The agency says the roofs will help slow mold growth. At a groundbreaking ceremony for roof repairs in Red Hook in 2017, Shola Olatoye, the chair of NYCHA at the time, said: “If you cannot seal the buildings from water, you have issues of mold, you have issues of peeling paint, you have issues of plaster. And then you have the real-life potential health impacts that affect our residents as well.”
Yet roofs and other new climate resilience construction don’t directly address apartments that already have mold. “There is more than one source of water intrusion into the building,” Sinderbrand says. “Roofs are certainly one of them, and that’s one that we were able to get funded from FEMA. FEMA did not fund some of the other needs in the buildings, and there are certainly some other significant ones.”
For instance, in Cabrera’s case, the workers who attempted to address the mold in her bathroom reported that the leak was coming from the fifth floor.
“Our roofs are being repaired,” Willis says, “so hopefully that will be an improvement. But so much damage has already been done.” While residents understand the focus on flood protection, she adds, “we need some advocacy for repairs for these buildings.”
Her comment reflects a broader sentiment expressed across NYCHA housing, Sinderbrand says, “because it is really frustrating to people that there is money being spent on what might not be the greatest—what’s perceived to be the greatest—need for development.”
Whenever possible, NYCHA tries to secure additional funding to renovate buildings while the FEMA-funded construction is underway, according to Sinderbrand. In Coney Island in Brooklyn, for instance, a community center was scheduled for Sandy repairs, but it also had backed up sewage unrelated to the storm. NYCHA managed to secure additional funding for new piping so that the building would be fully functional after the FEMA repairs were completed.

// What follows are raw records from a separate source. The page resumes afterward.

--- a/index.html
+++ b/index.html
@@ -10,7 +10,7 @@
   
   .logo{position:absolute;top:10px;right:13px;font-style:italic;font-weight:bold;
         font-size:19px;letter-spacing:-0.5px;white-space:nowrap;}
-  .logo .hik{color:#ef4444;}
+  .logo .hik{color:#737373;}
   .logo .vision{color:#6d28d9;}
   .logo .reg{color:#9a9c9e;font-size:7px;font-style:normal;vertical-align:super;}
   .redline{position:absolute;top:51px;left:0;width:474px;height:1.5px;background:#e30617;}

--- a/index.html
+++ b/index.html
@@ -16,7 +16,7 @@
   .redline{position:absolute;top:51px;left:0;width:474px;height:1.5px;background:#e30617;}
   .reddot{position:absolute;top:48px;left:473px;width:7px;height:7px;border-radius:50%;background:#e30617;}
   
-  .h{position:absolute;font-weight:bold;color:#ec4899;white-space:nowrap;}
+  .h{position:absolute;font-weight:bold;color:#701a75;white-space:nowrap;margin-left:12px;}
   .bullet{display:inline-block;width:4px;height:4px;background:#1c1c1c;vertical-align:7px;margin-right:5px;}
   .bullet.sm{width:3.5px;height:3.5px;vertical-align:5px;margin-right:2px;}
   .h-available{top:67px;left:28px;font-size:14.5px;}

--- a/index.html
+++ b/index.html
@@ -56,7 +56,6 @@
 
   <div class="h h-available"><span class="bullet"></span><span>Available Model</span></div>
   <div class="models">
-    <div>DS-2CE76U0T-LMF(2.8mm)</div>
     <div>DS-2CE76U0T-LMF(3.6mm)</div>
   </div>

Beyond New York, conditions have been worsening in both public housing and subsidized private housing supported by the Department of Housing and Urban Development. When storms hit, some cities, rather than repairing the damage, have failed to build back planned public housing, or decided not to rebuild at all. A decade after Hurricane Ike hit Houston in 2008, just 154 affordable housing units have been built to replace damaged units because wealthier residents blocked the city’s efforts to build new developments in their neighborhoods. Ten years after Hurricane Katrina in New Orleans, the number of families living in public housing had dropped from 5,000 to 1,900 after the city redeveloped some units into mixed-income housing.

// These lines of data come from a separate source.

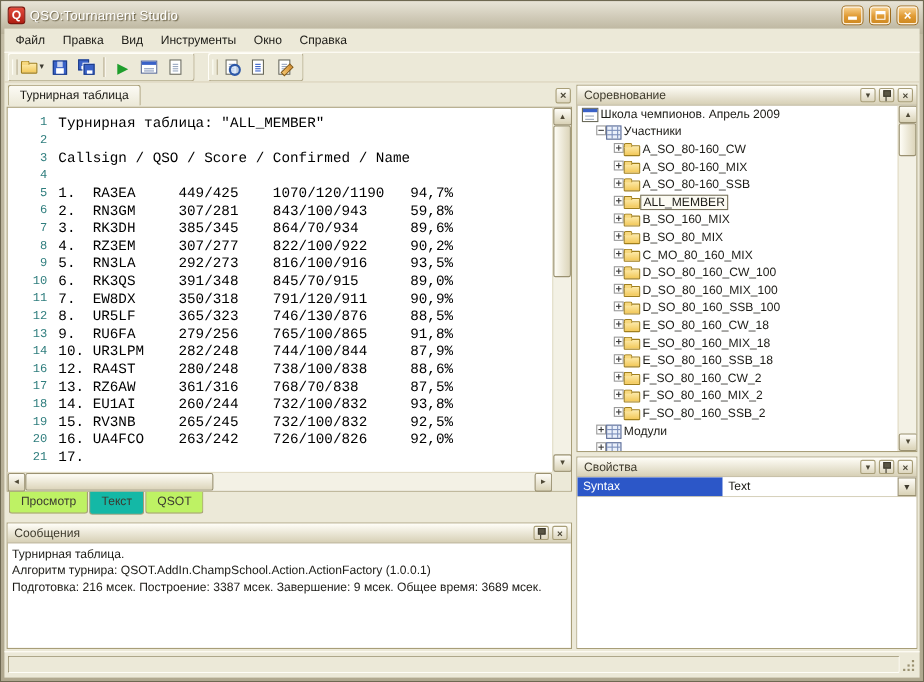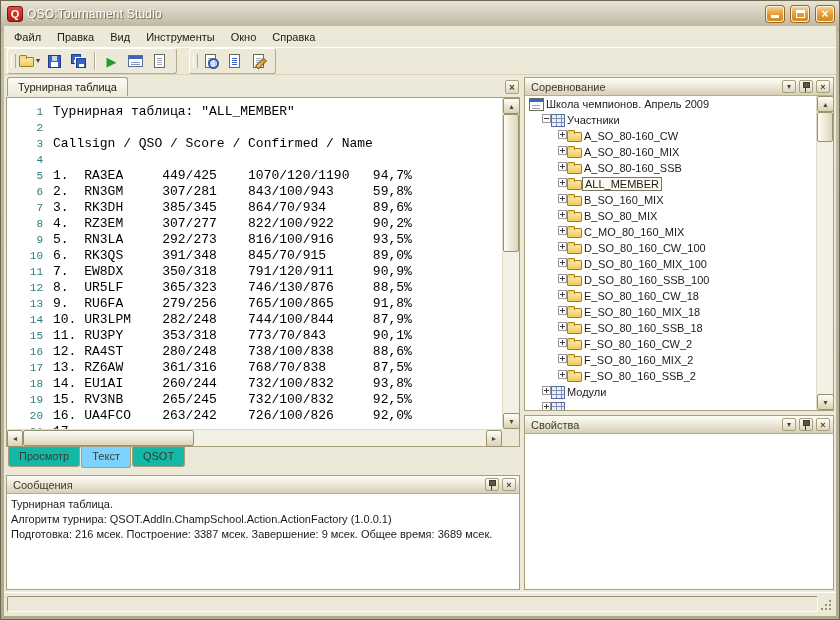--- a/index.html
+++ b/index.html
@@ -274,10 +274,6 @@
                   <span class="code">10. UR3LPM    282/248    744/100/844     87,9%</span>
                 </div>
 
-                <div class="ed-line">
-                  <span class="ln">15</span>
-                  <span class="code">11. RU3PY     353/318    773/70/843      90,1%</span>
-                </div>
 
                 <div class="ed-line">
                   <span class="ln">16</span>

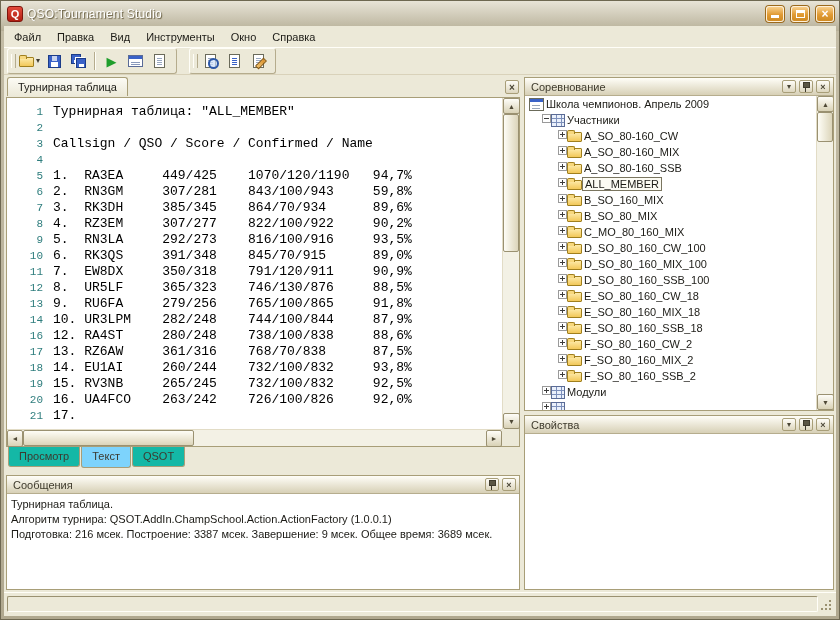--- a/index.html
+++ b/index.html
@@ -520,6 +520,18 @@
               </span>
             <span class="ph-btn">×</span>
           </div>
+          <div class="prop-body">
+            <div style="display:contents">
+              
+            
+                <div class="prop-row">
+                  <span class="prop-name">Syntax</span>
+                  <span class="prop-value">Text</span>
+                  <span class="prop-drop">▼</span>
+                </div>
+              </div>
+            <div class="prop-rest"></div>
+          </div>
         </div>
 
       </div>

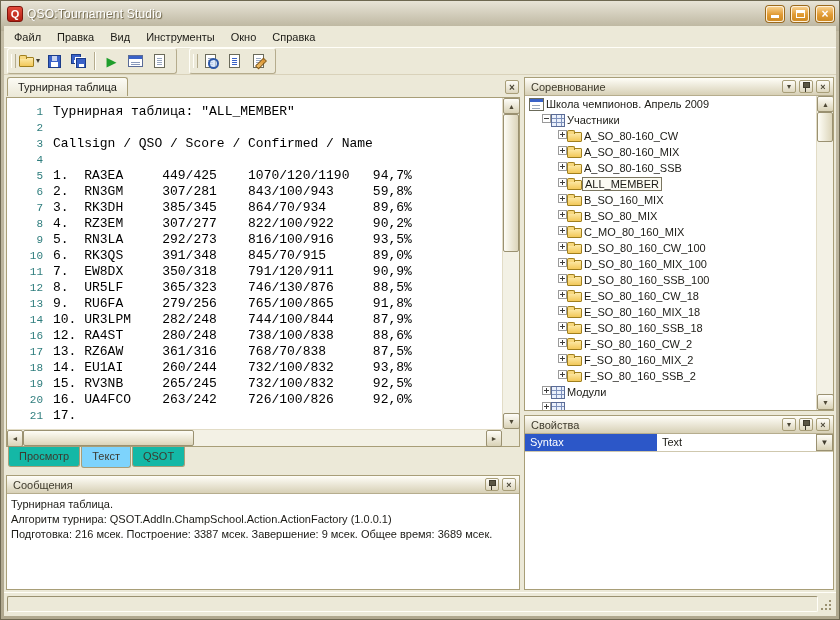--- a/index.html
+++ b/index.html
@@ -72,7 +72,7 @@
 .sb-thumb-sm{position:absolute;left:0;right:0;top:0;height:30px;background:linear-gradient(90deg,#fefdf6,#dcd5ba);border:1px solid #9a9171;border-radius:2px}
 
 .view-tabs{height:22px;flex:none;display:flex;gap:1px;padding-left:2px}
-.view-tab{padding:3px 10px 0;height:20px;background:#14b8a6;border:1px solid #a89e78;border-top:none;border-radius:0 0 3px 3px;color:#3c3a30;white-space:nowrap}
+.view-tab{padding:3px 10px 0;height:20px;background:#bef264;border:1px solid #a89e78;border-top:none;border-radius:0 0 3px 3px;color:#3c3a30;white-space:nowrap}
 .view-tab.active{background:#7dd3fc;height:21px}
 
 .panel{border:1px solid #a89e78;background:#fff;display:flex;flex-direction:column;min-height:0}

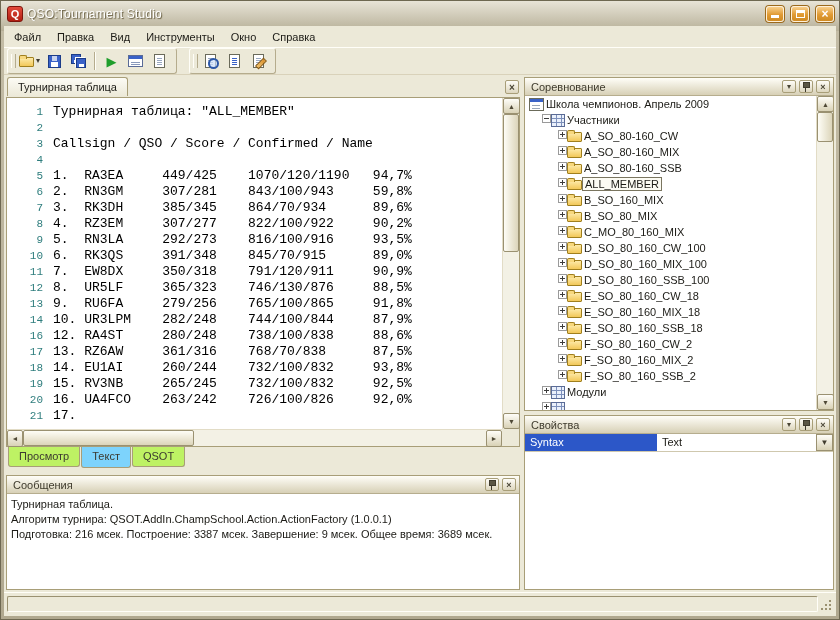--- a/index.html
+++ b/index.html
@@ -73,7 +73,7 @@
 
 .view-tabs{height:22px;flex:none;display:flex;gap:1px;padding-left:2px}
 .view-tab{padding:3px 10px 0;height:20px;background:#bef264;border:1px solid #a89e78;border-top:none;border-radius:0 0 3px 3px;color:#3c3a30;white-space:nowrap}
-.view-tab.active{background:#7dd3fc;height:21px}
+.view-tab.active{background:#14b8a6;height:21px}
 
 .panel{border:1px solid #a89e78;background:#fff;display:flex;flex-direction:column;min-height:0}
 .panel-header{height:18px;flex:none;display:flex;align-items:center;gap:3px;padding:0 3px 0 6px;background:linear-gradient(#fffef8,#d7d0b6);border-bottom:1px solid #b6ad8e;color:#3f3b2d}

NYCHA is trying to prevent similar patterns in New York. “There are certainly other cities where demolishing public housing was seen as the best option for that city,” Sinderbrand says. “That is not how we were operating here.”
But Sinderbrand also acknowledges that across the public housing system, the needs for repair outstrip NYCHA’s funds. Without further remediation, widespread mold may continue to threaten the community’s resiliency after the storm repairs are completed.
“Not putting funding into affordable housing” and failing to prioritize resilient infrastructure and updating floods maps “aren’t the fault of a hurricane,” Novak says. “Those are things that we have control over that we are choosing not to do. ”
Back in the Red Hook Houses, as the half-billion-dollar resiliency project to protect the neighborhood continues, Cabrera is still awaiting repairs for her bathroom. Sitting in her apartment with mold creeping down her shower wall in the next room, she says: “We don’t want to live like this.”